Code change snippets
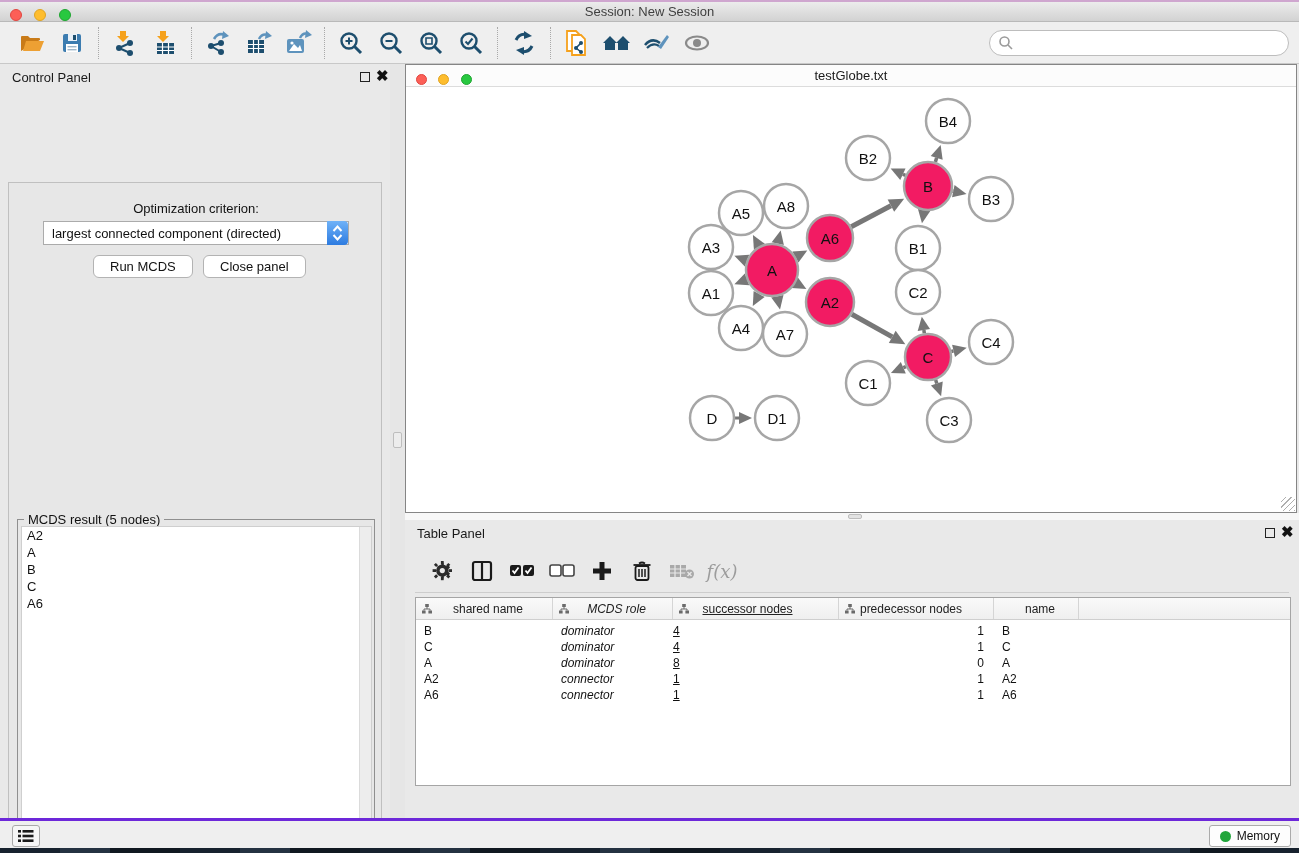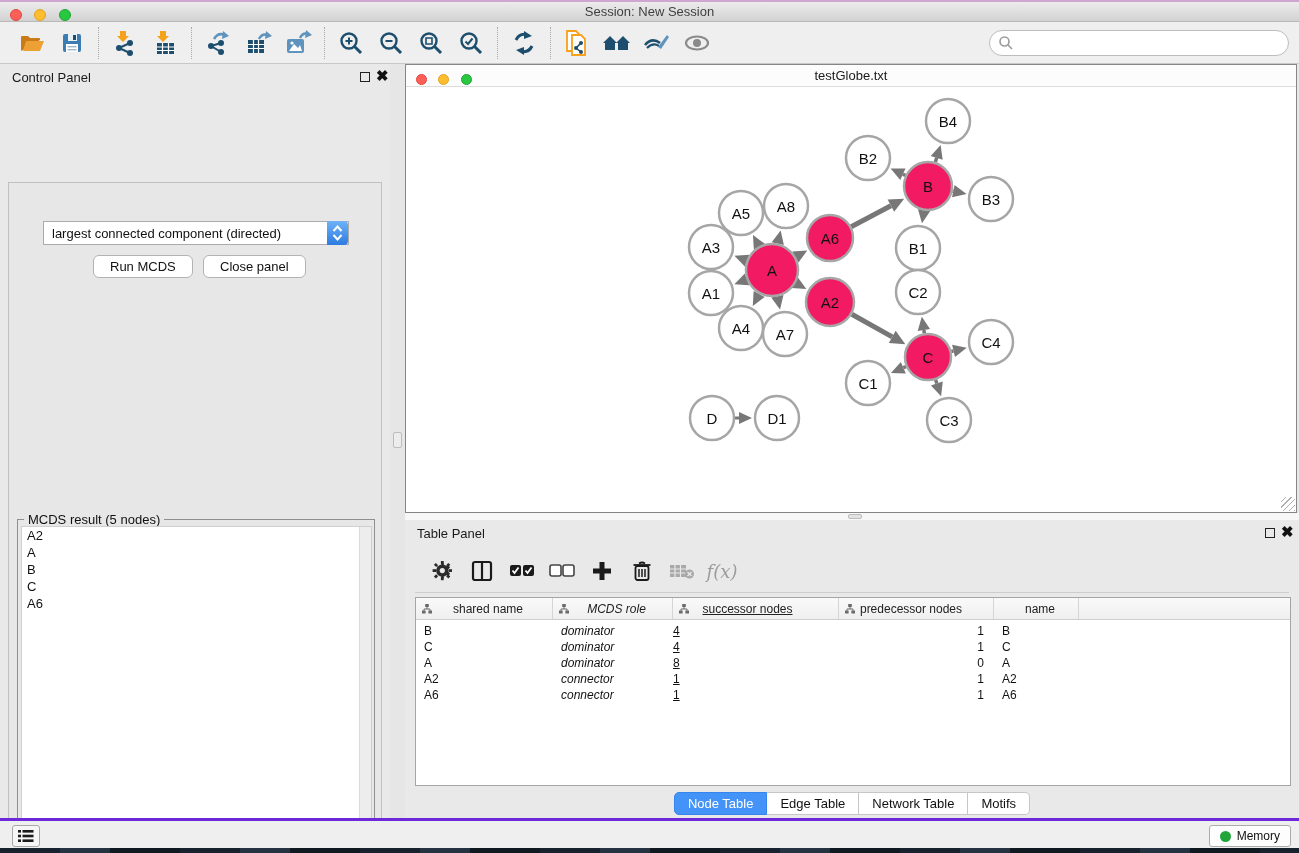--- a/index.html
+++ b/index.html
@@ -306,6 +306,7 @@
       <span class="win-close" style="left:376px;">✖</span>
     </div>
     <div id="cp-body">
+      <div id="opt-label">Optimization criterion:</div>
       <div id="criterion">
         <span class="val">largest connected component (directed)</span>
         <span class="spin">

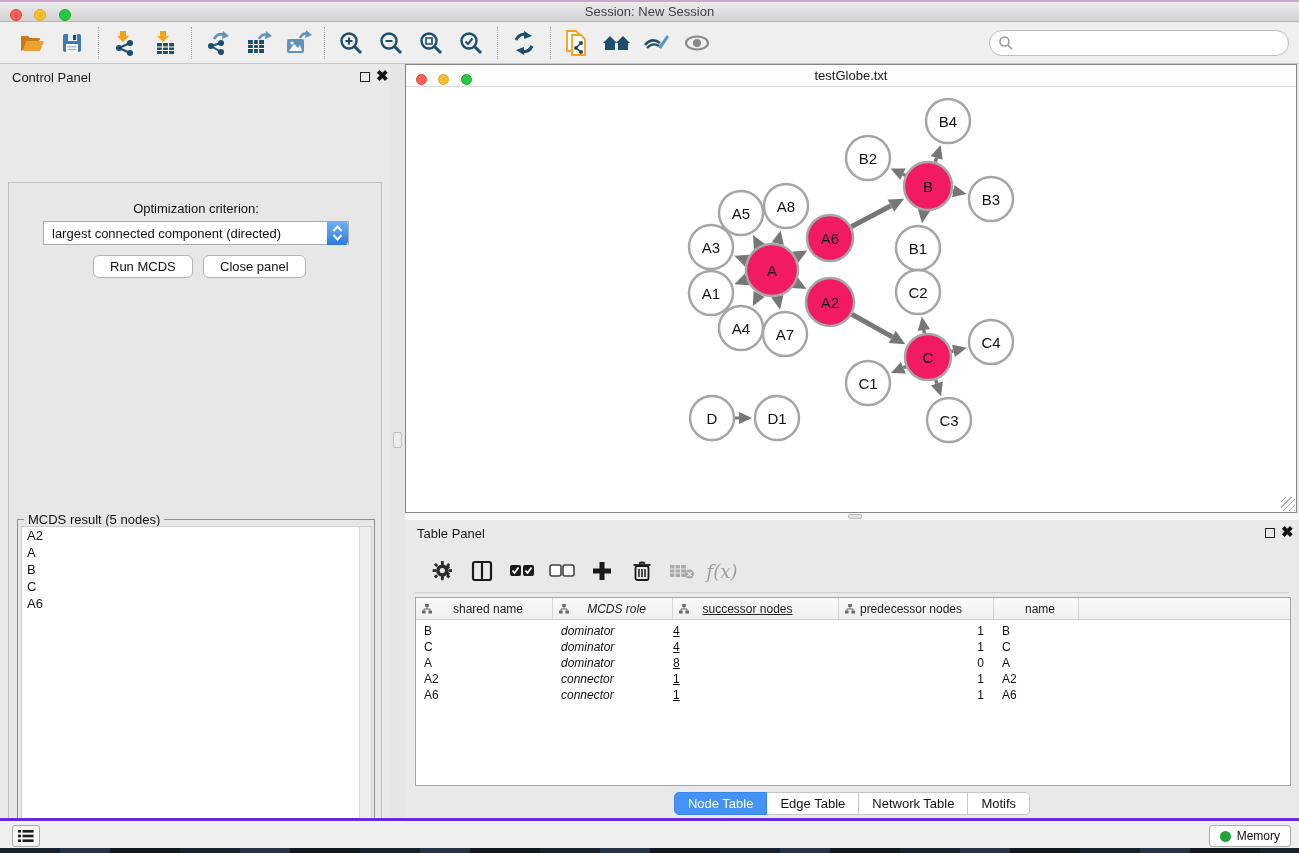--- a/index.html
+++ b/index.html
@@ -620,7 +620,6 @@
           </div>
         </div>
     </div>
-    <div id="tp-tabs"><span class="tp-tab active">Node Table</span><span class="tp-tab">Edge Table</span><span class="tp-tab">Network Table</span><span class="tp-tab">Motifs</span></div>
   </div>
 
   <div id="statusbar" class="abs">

* Task
Write the lines above out again exactly, without any of their pictures.

* Response to this exercise
--- a/index.html
+++ b/index.html
@@ -306,6 +306,7 @@
       <span class="win-close" style="left:376px;">✖</span>
     </div>
     <div id="cp-body">
+      <div id="opt-label">Optimization criterion:</div>
       <div id="criterion">
         <span class="val">largest connected component (directed)</span>
         <span class="spin">

--- a/index.html
+++ b/index.html
@@ -620,7 +620,6 @@
           </div>
         </div>
     </div>
-    <div id="tp-tabs"><span class="tp-tab active">Node Table</span><span class="tp-tab">Edge Table</span><span class="tp-tab">Network Table</span><span class="tp-tab">Motifs</span></div>
   </div>
 
   <div id="statusbar" class="abs">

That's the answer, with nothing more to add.